◆ **Exercise details**: Check each line of the records below and collect those holding "concurrency".

:::::

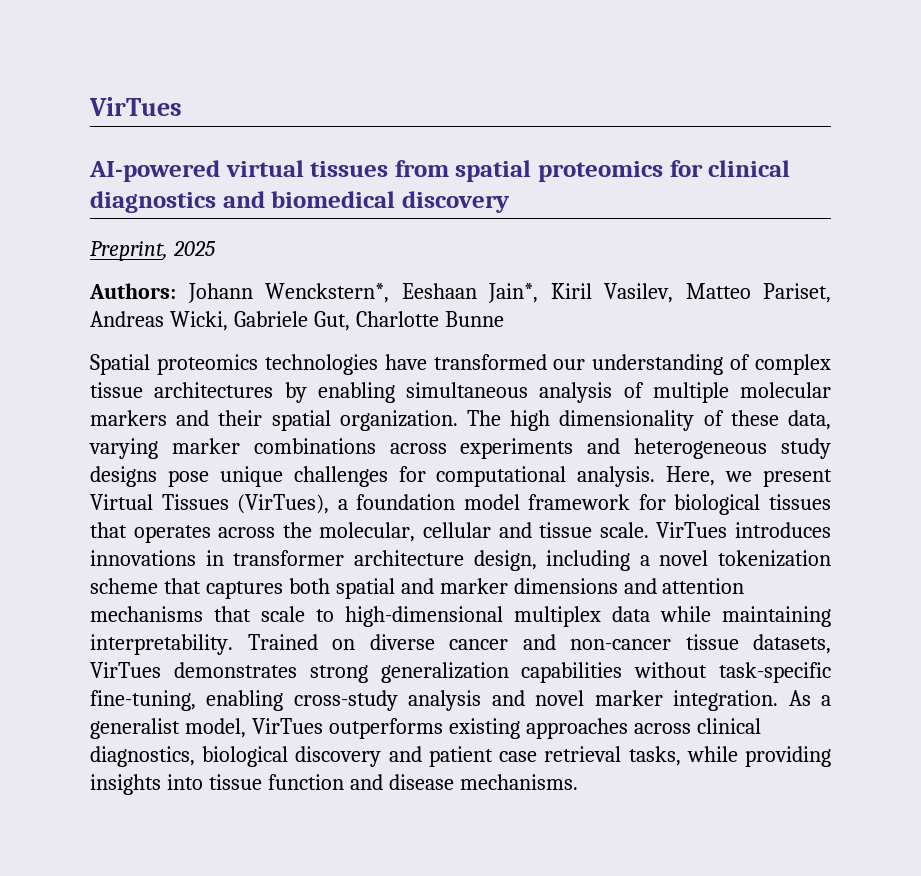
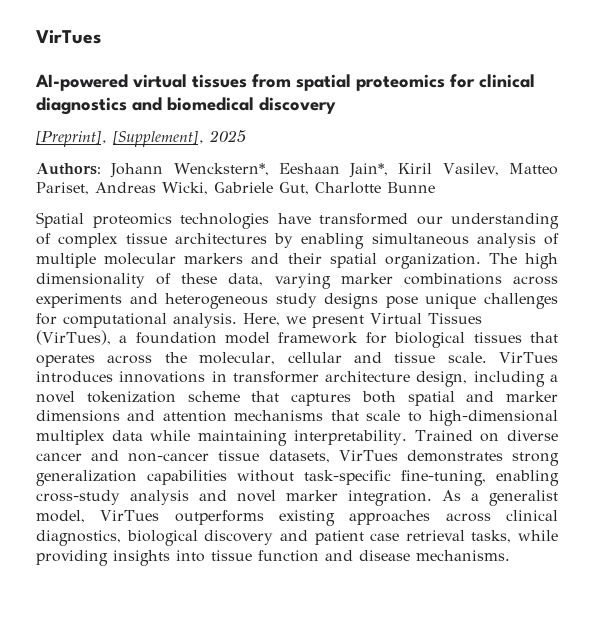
- Preprint, 2025
+ [Preprint], [Supplement], 2025

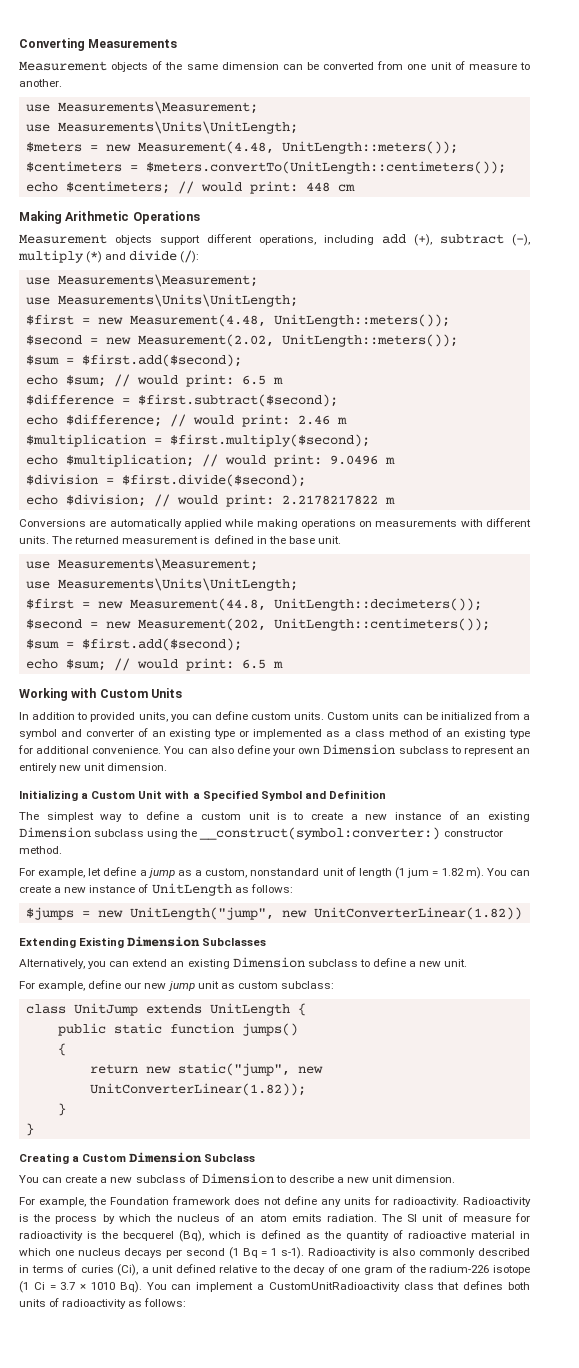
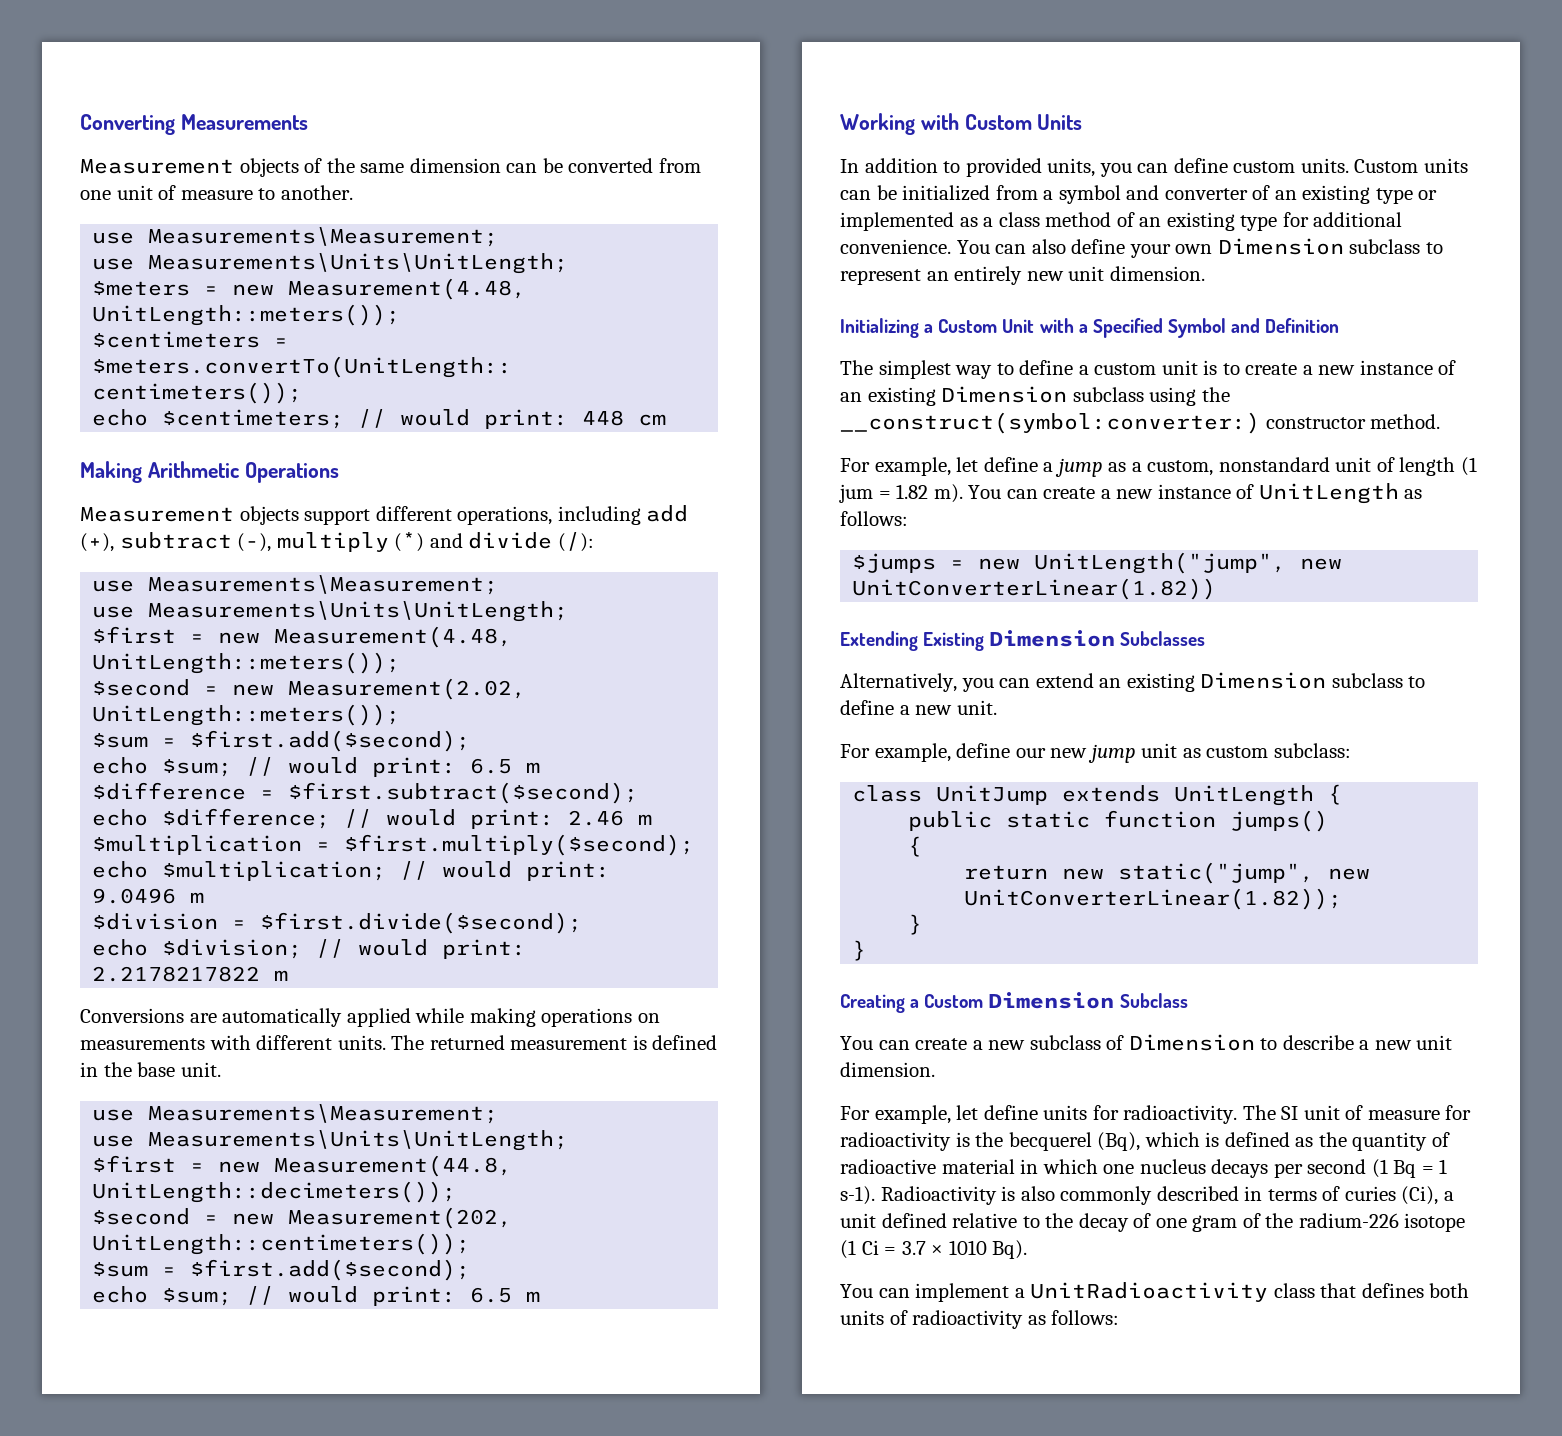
- For example, the Foundation framework does not define any units for radioactivity. Radioactivity is the process by which the nucleus of an atom emits radiation.
+ For example, let define units for radioactivity.
- Radioactivity is also commonly described in terms of curies (Ci), a unit defined relative to the decay of one gram of the radium-226 isotope (1 Ci = 3.7 × 1010 Bq). You can implement a CustomUnitRadioactivity class that defines both units of radioactivity as follows:
+ Radioactivity is also commonly described in terms of curies (Ci), a unit defined relative to the decay of one gram of the radium-226 isotope (1 Ci = 3.7 × 1010 Bq).
+ You can implement a UnitRadioactivity class that defines both units of radioactivity as follows:

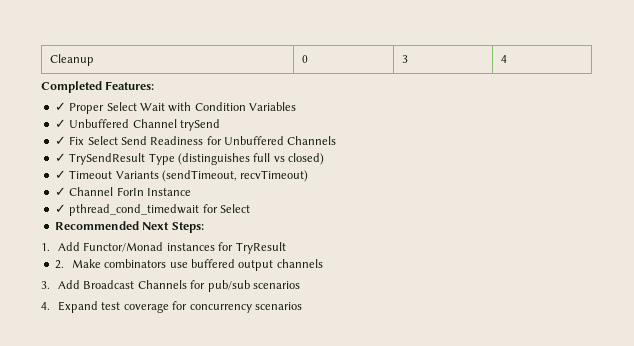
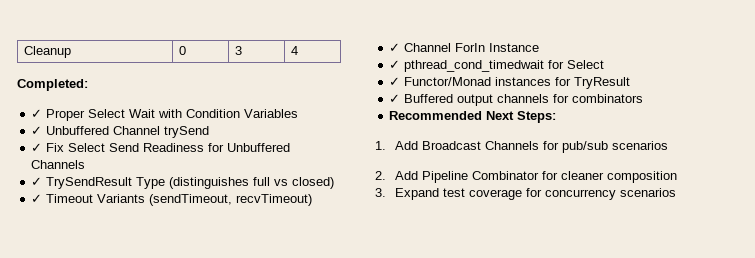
- Completed Features:
+ Completed:
- Recommended Next Steps:
- 1. Add Functor/Monad instances for TryResult
+ ✓ Functor/Monad instances for TryResult
- 2. Make combinators use buffered output channels
- 3. Add Broadcast Channels for pub/sub scenarios
+ ✓ Buffered output channels for combinators
+ Recommended Next Steps:
+ 1. Add Broadcast Channels for pub/sub scenarios
- 4. Expand test coverage for concurrency scenarios
+ 2. Add Pipeline Combinator for cleaner composition
+ 3. Expand test coverage for concurrency scenarios

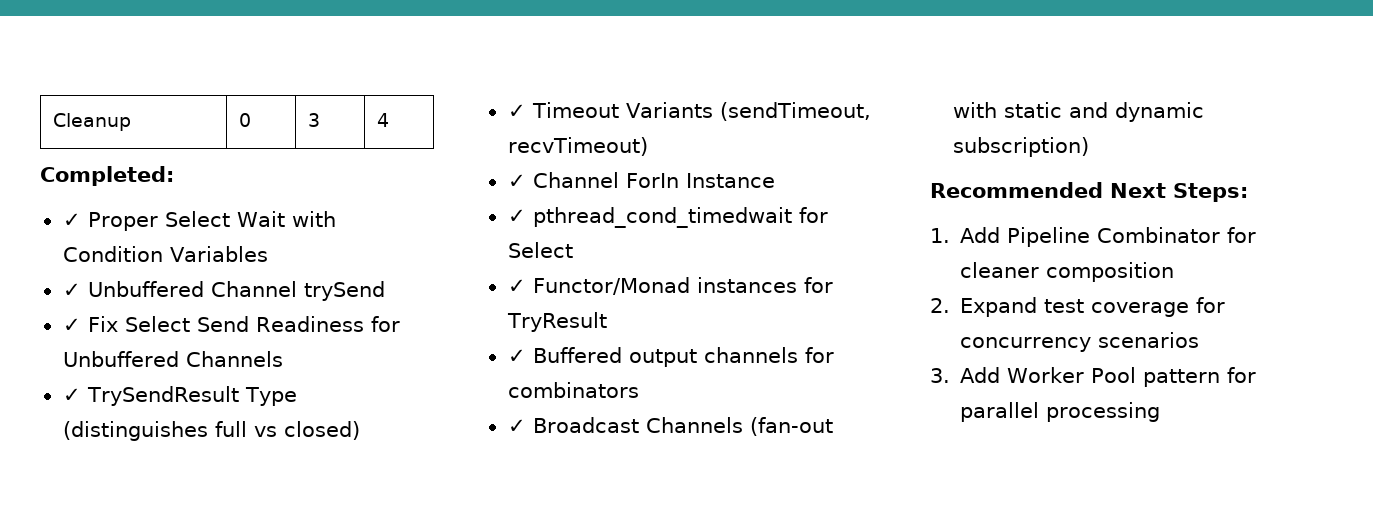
+ ✓ Broadcast Channels (fan-out with static and dynamic subscription)
  Recommended Next Steps:
- 1. Add Broadcast Channels for pub/sub scenarios
- 2. Add Pipeline Combinator for cleaner composition
+ 1. Add Pipeline Combinator for cleaner composition
- 3. Expand test coverage for concurrency scenarios
+ 2. Expand test coverage for concurrency scenarios
+ 3. Add Worker Pool pattern for parallel processing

:::::

◆ **Exercise result**:
- 4. Expand test coverage for concurrency scenarios
+ 3. Expand test coverage for concurrency scenarios
- 3. Expand test coverage for concurrency scenarios
+ 2. Expand test coverage for concurrency scenarios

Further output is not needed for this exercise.